Jason Svonavec | Why a Dirt Track in New Centerville Matters More Than It Looks

Jason Svonavec with his tractor

Jason Svonavec

On an event night at the New Centerville pulling track, the parking lot fills with trucks, the grandstands fill with families, and the local fire company gets something it badly needs: a venue that brings in revenue. Jason Svonavec of Somerset County invested in that track for both reasons at once.

He loves the sport. That part is no secret. His Pro Stock tractor, Bootlegger, competes in the Fendt High Stakes Series, and pulling has been part of his life for years.

But the track investment was never only about racing. It was about what a gathering place does for a town that has fewer of them every year.

Rural Communities Run on Volunteers

In small towns, the fire department is not a city service with a budget line and full-time staff. It is your neighbors. The man running an excavator on Monday is the same man pulling on turnout gear at two in the morning when a barn catches fire.

These departments survive on donations, fundraiser dinners, and whatever the community can spare. Equipment is expensive. Training is expensive. The money has to come from somewhere, and in places like Somerset County, it comes from people deciding the department matters.

The economics are brutal and simple. A set of turnout gear costs more than most families donate in five years, and a truck costs more than every club budget in town combined. Without steady revenue, departments make do with hand-me-down equipment long past its prime.

A pulling track that draws crowds gives the fire company a recurring engine for fundraising instead of a once-a-year chicken dinner. That is the kind of giving Svonavec believes in: not a check that disappears into an account, but an asset that keeps producing.

Skin in the Game Beats a Plaque on the Wall

There is a version of charity where a donor writes a check, gets photographed, and moves on. Svonavec has little interest in it. His view is that local investment works when the community is a participant, not a recipient.

His support for local schools follows the same logic. When the Rockwood library needed resources, he stepped in. When the Meyersdale Elementary playground needed upgrading, he helped make it happen. In each case, the point was a visible, usable improvement in the daily life of the town, not a name on a letterhead.

You can argue about big philanthropy and its layers of administration. What you cannot argue with is a playground full of kids or a fire hall with a new truck in the bay. Local money, spent locally, is accountable in a way that distant giving never is.

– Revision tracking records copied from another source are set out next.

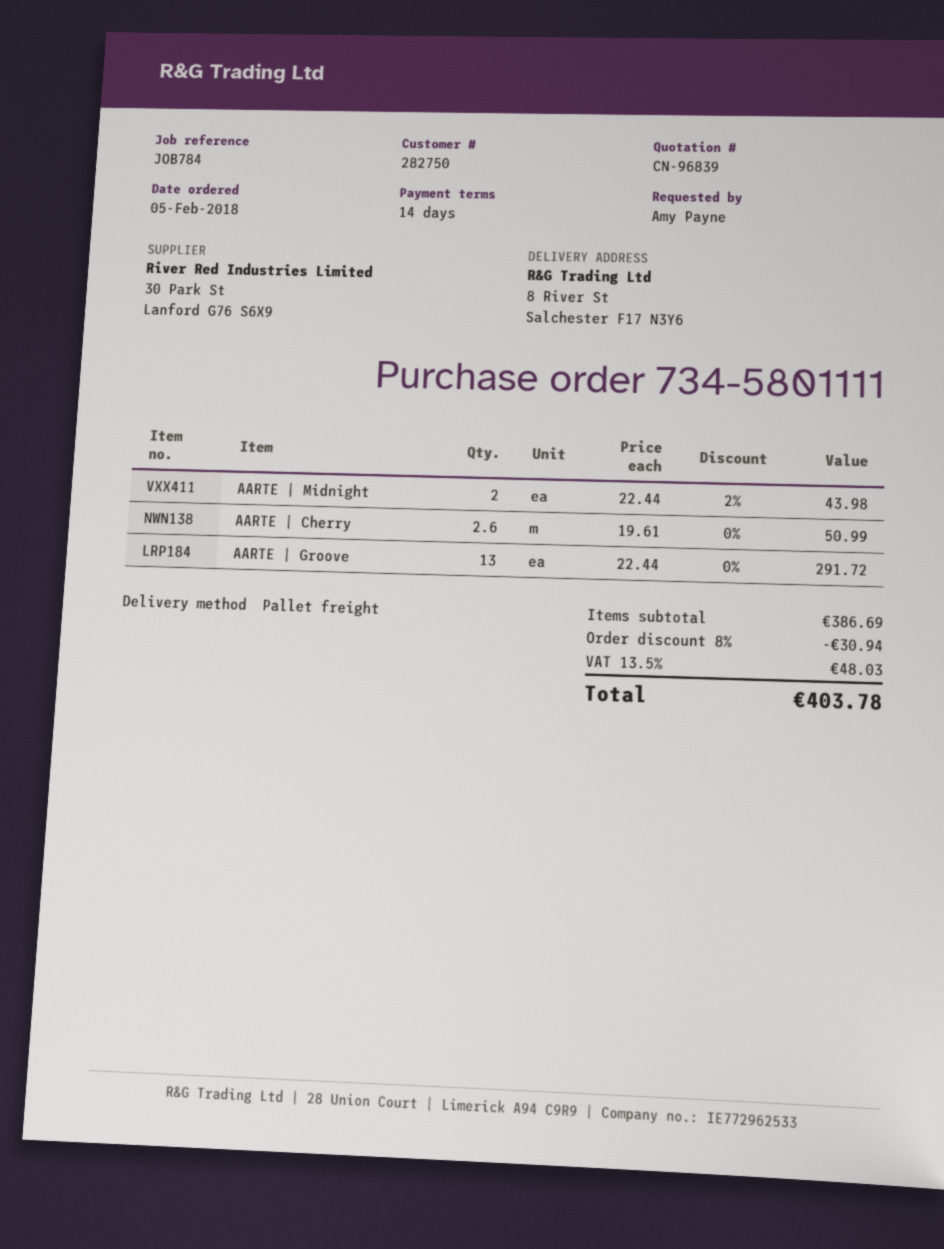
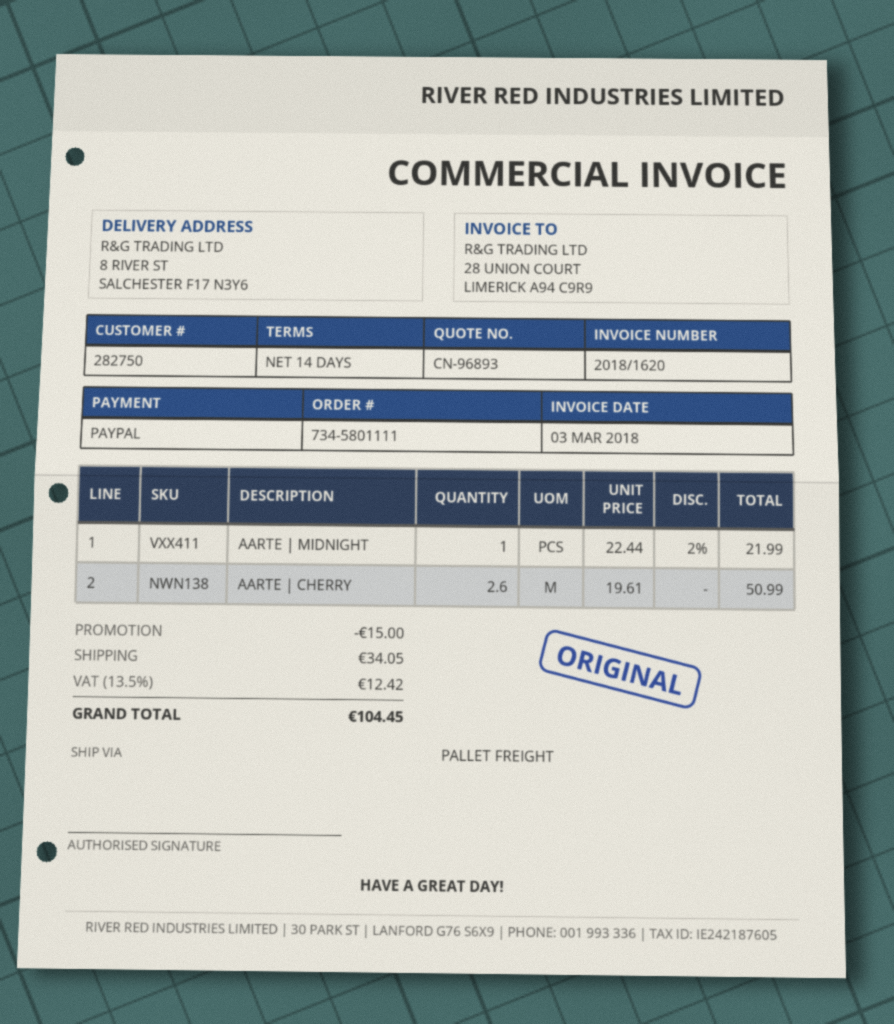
quote number: CN-96839 -> CN-96893
AARTE | Midnight: 2 x 22.44 - 2% = 43.98 -> 1 x 22.44 - 2% = 21.99
AARTE | Groove: 13 x 22.44 = 291.72 -> none
discount: 30.94 -> 15.00
shipping: none -> 34.05
tax: 13.5% = 48.03 -> 13.5% = 12.42
total: 403.78 -> 104.45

There is also a dignity in it that pure charity sometimes misses. A community that helped build its own fire hall owns that fire hall in every sense that matters. Nobody resents a gift they worked alongside.

Proximity Is the Whole Point

Why does this approach work? Because Svonavec is close enough to see the need before it becomes a crisis. He shops in these towns.

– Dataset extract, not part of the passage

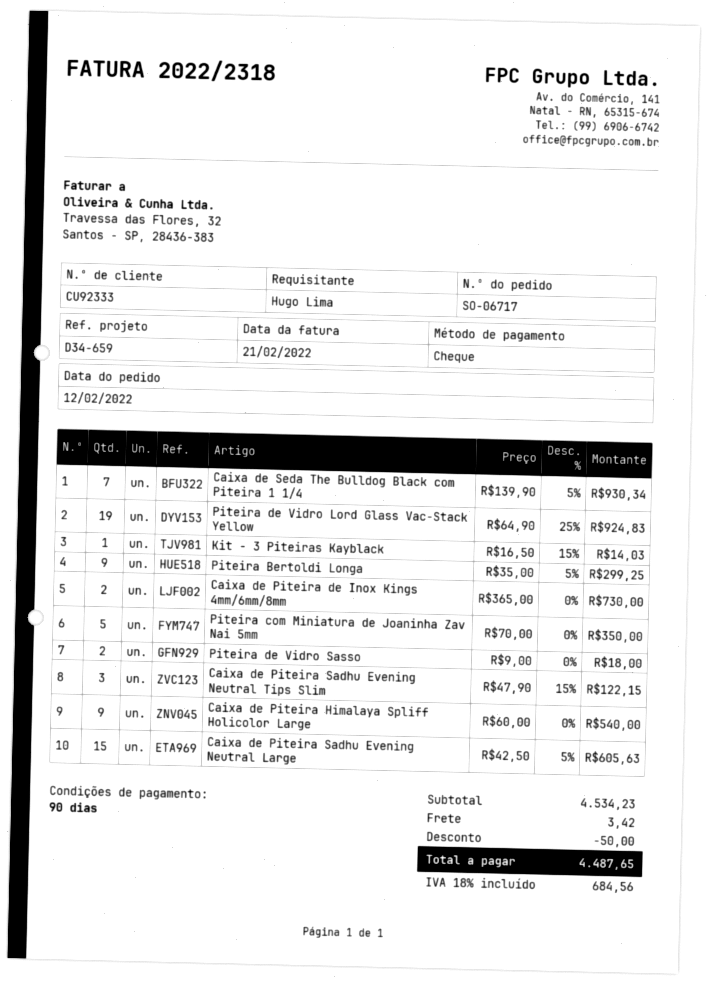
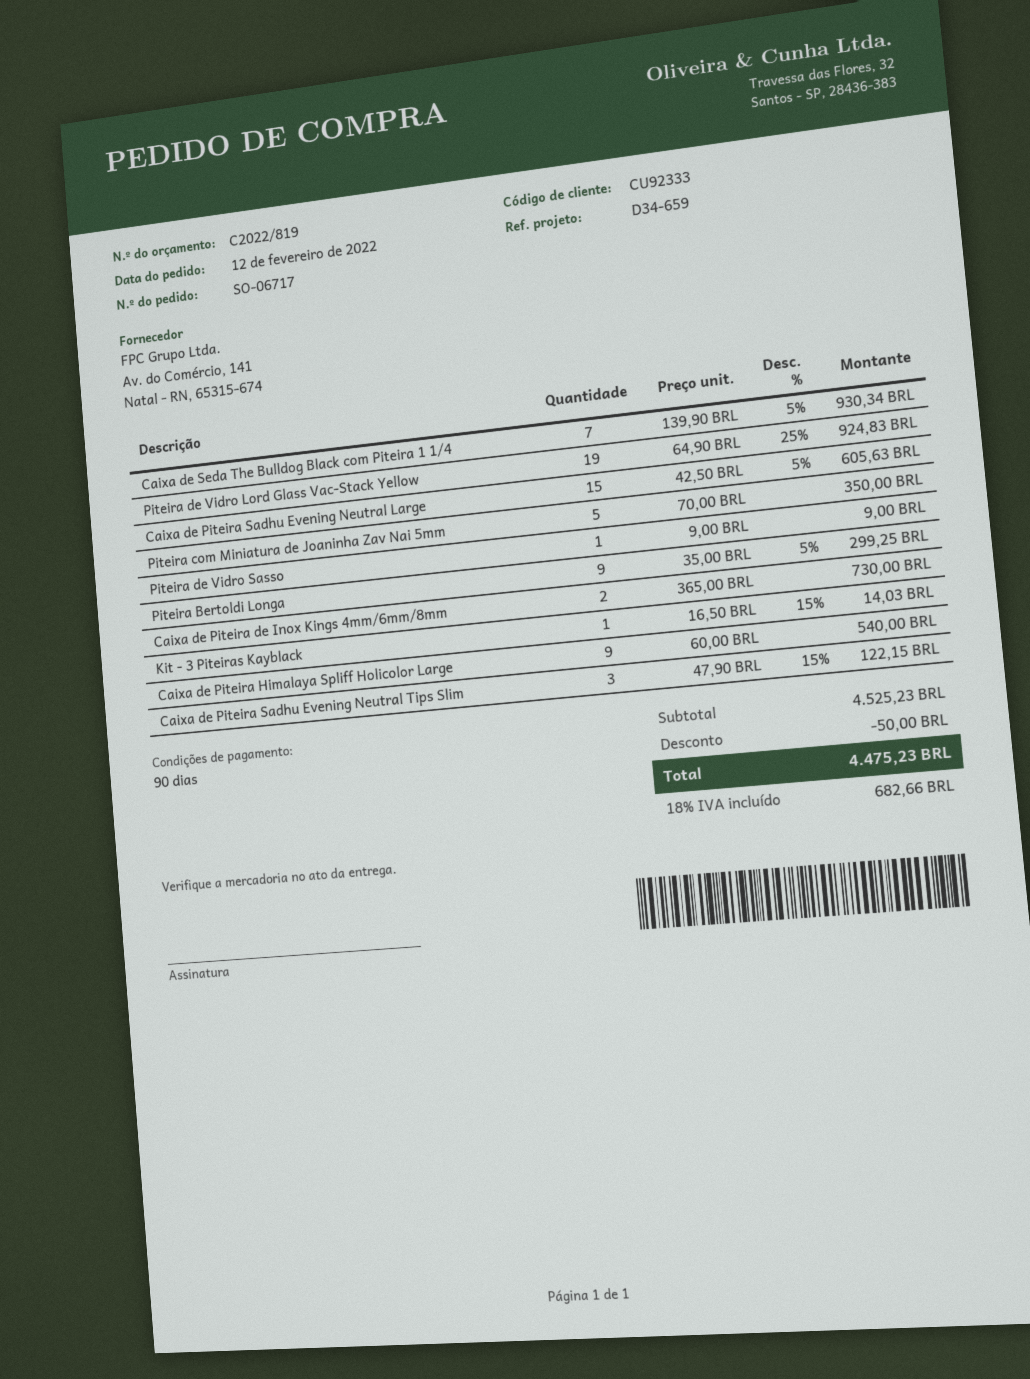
Piteira de Vidro Sasso: 2 x 9.00 = 18.00 -> 1 x 9.00 = 9.00
subtotal: 4534.23 -> 4525.23
shipping: 3.42 -> none
tax: 18% = 684.56 -> 18% = 682.66
total: 4487.65 -> 4475.23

He employs people from them. He knows which institutions are one bad year away from trouble.

That proximity changes the math. A distant foundation funds categories. A neighbor funds the actual roof, the actual books, the actual track surface. Nothing gets lost in translation because there is no translation.

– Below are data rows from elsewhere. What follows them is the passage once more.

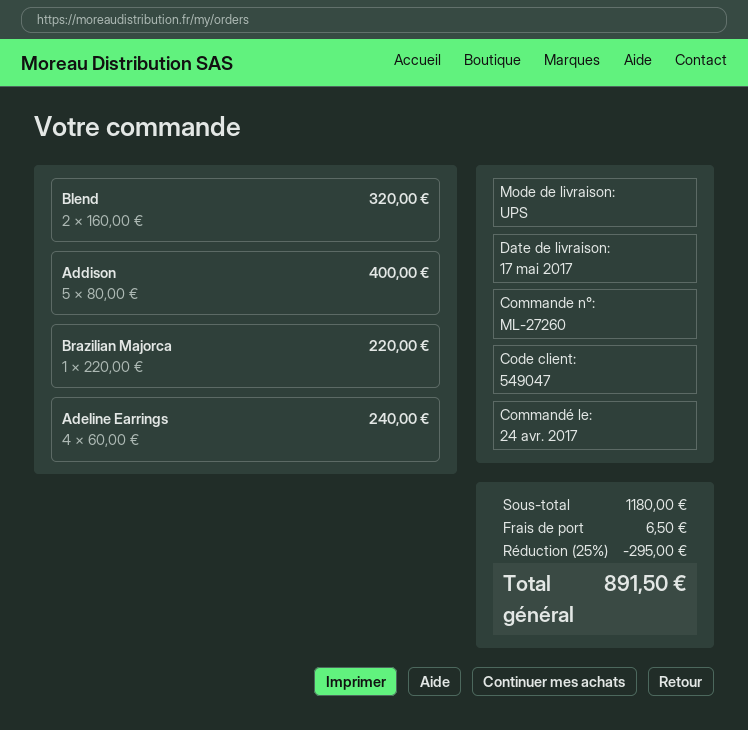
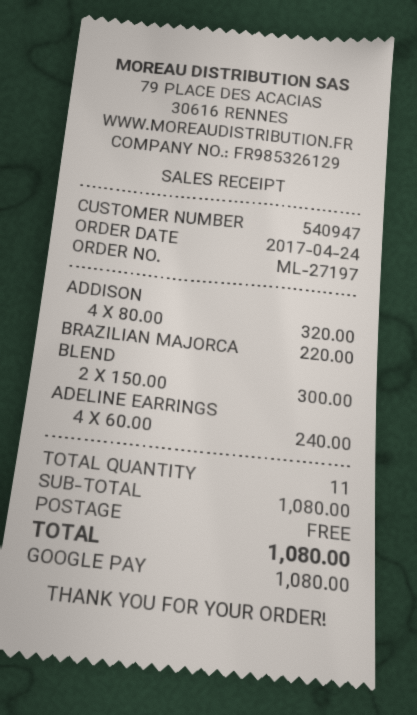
order number: ML-27260 -> ML-27197
customer number: 549047 -> 540947
Blend: 2 x 160.00 = 320.00 -> 2 x 150.00 = 300.00
Addison: 5 x 80.00 = 400.00 -> 4 x 80.00 = 320.00
subtotal: 1180.00 -> 1080.00
discount: 25% = 295.00 -> none
shipping: 6.50 -> 0.00
total: 891.50 -> 1080.00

None of it requires wealth on any grand scale, either. It requires deciding that the place you live is worth maintaining, the same way anything else you depend on is worth maintaining.

Svonavec built his career in the equipment business starting in 1999, and as Operations Manager at Fearless Leasing he spends his days around contractors and tradespeople who hold these communities together. Supporting the places they live is not a side project to the business. It is the same work, carried past the property line.

The measure he comes back to is simple. Did you leave it better than you found it? A dirt track in New Centerville, a library shelf in Rockwood, a playground in Meyersdale.

Small answers, maybe. But they are answers, and they are local, and they are real.